Godie soon became a local legend, favoring the steps of the Art Institute of Chicago as her domain to create art and sell the pieces to the museum visitors.
Although she is widely considered an "outsider" artist, meaning one who creates work outside the tradition of academic art, self-taught Godie was a devotee of French Impressionism. She worked in various mediums, most notably creating pen, ink and watercolor drawings of society ladies as well as self-portrait photographs shot at bus-station photo booths. Per ROADSHOW Folk Art expert Nancy Druckman, Godie was "obsessed with beauty" and believed her art, especially her portraits of women, contributed to bringing more beauty into the world.
Born in 1908, Lee Godie emerged on the art scene later in life, around the late 1960s, after a divorce and the loss of two children. Though she was famously guarded about personal details, Godie found another way to share her life with the public: electing to live outside. She made the Chicago streets her art studio, her gallery, and her home. During this time, she kept her wardrobe — which was said to include a fur coat that she would open for possible buyers, revealing for-sale artwork underneath — and supplies stored in department-store lockers. She soon became a local legend, favoring the steps of the Art Institute of Chicago as her domain to create art and sell the pieces to the museum visitors.
“Lee Godie was such a fun character,” says Sikes. “The interest in her work is largely regional, as the word-of-mouth anecdotes and wild stories from those who recalled her in Chicago all contributed to her popularity. I love to see artists who have a following not only because of the aesthetics of their work, but also because of their large personalities.”

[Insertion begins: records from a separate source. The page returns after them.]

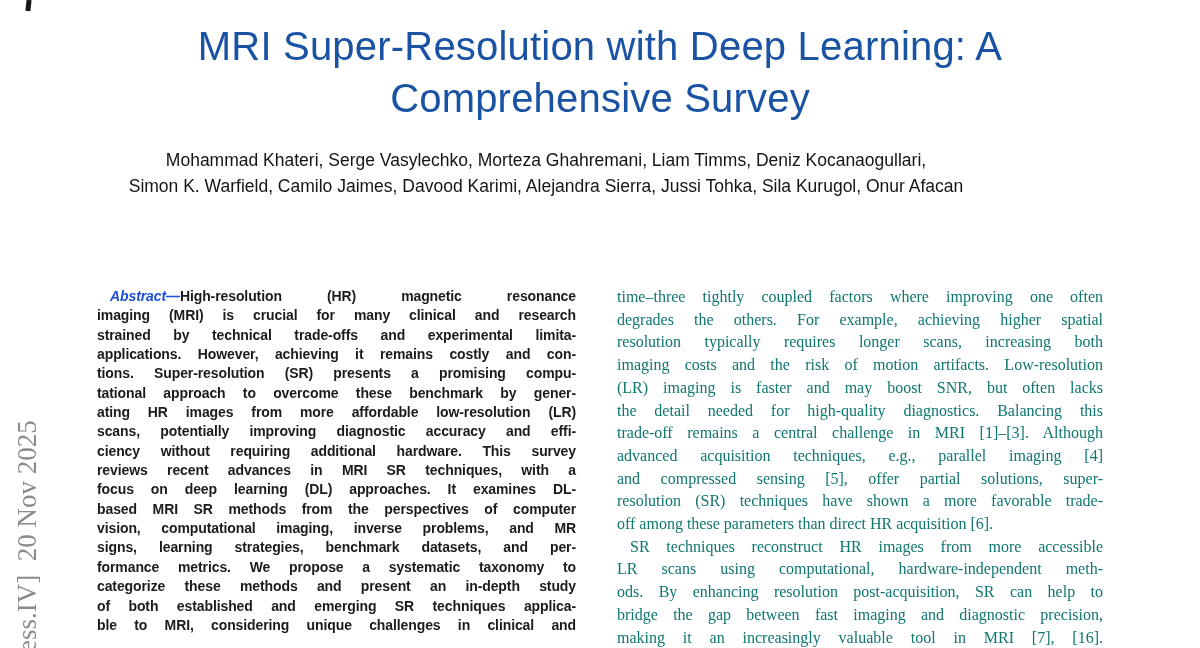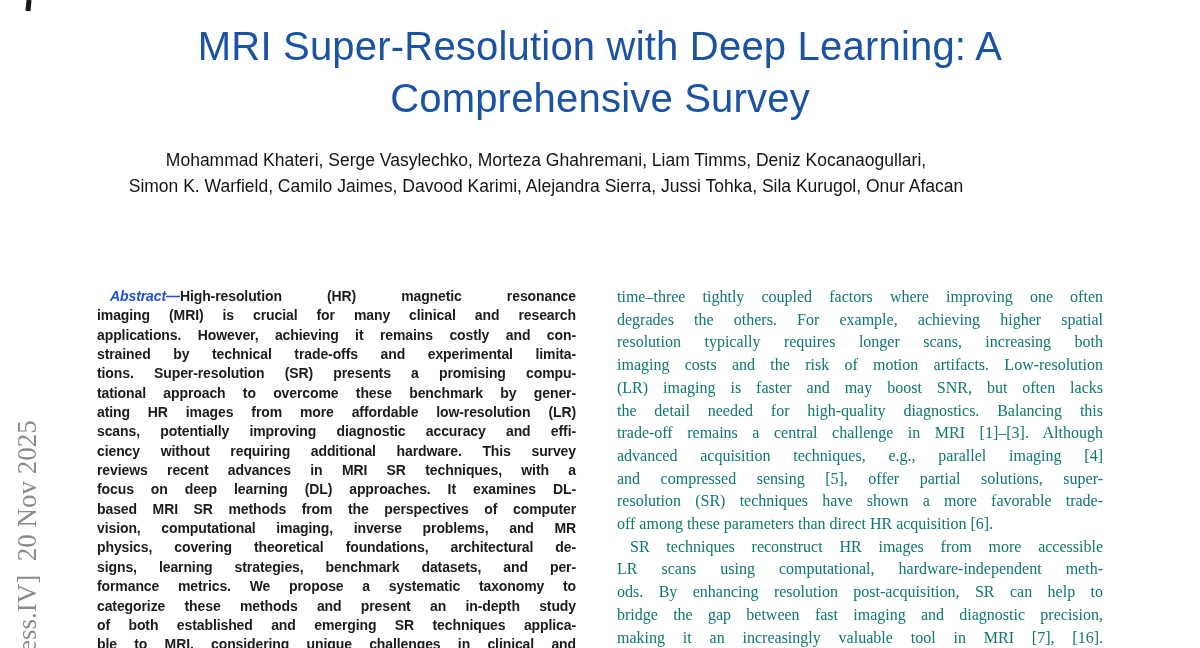--- a/index.html
+++ b/index.html
@@ -94,8 +94,8 @@
   <div class="col-left">
       <div class="jline indent"><span class="abstract-label" style="color: #1d4ed8;">Abstract—</span>High-resolution (HR) magnetic resonance</div>
       <div class="jline">imaging (MRI) is crucial for many clinical and research</div>
+      <div class="jline">strained by technical trade-offs and experimental limita-</div>
       <div class="jline">applications. However, achieving it remains costly and con-</div>
-      <div class="jline">strained by technical trade-offs and experimental limita-</div>
       <div class="jline">tions. Super-resolution (SR) presents a promising compu-</div>
       <div class="jline">tational approach to overcome these benchmark by gener-</div>
       <div class="jline">ating HR images from more affordable low-resolution (LR)</div>

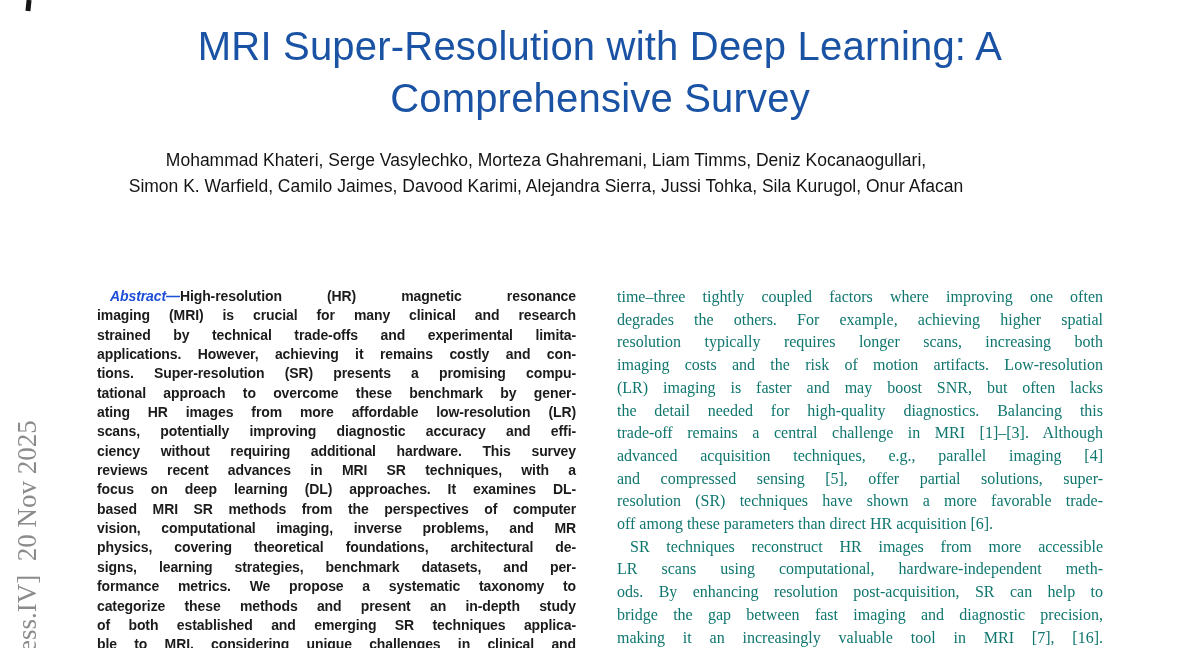--- a/index.html
+++ b/index.html
@@ -105,7 +105,6 @@
       <div class="jline">focus on deep learning (DL) approaches. It examines DL-</div>
       <div class="jline">based MRI SR methods from the perspectives of computer</div>
       <div class="jline">vision, computational imaging, inverse problems, and MR</div>
-      <div class="jline">physics, covering theoretical foundations, architectural de-</div>
       <div class="jline">signs, learning strategies, benchmark datasets, and per-</div>
       <div class="jline">formance metrics. We propose a systematic taxonomy to</div>
       <div class="jline">categorize these methods and present an in-depth study</div>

As Sikes noted, the market for Godie’s work is primarily in the local Chicago area, where she is an outsider art icon. In 1991, Chicago’s Mayor Daley proclaimed September 6 to October 8 “Lee Godie Exhibition Month,” urging citizens to pay homage to her work.
Less than a decade after her 1994 death, three Lee Godie drawings were acquired for a permanent collection by the Art Institute of Chicago, solidifying Godie’s legacy at the same place she first appeared on the steps, seemingly out of thin air, back in 1968.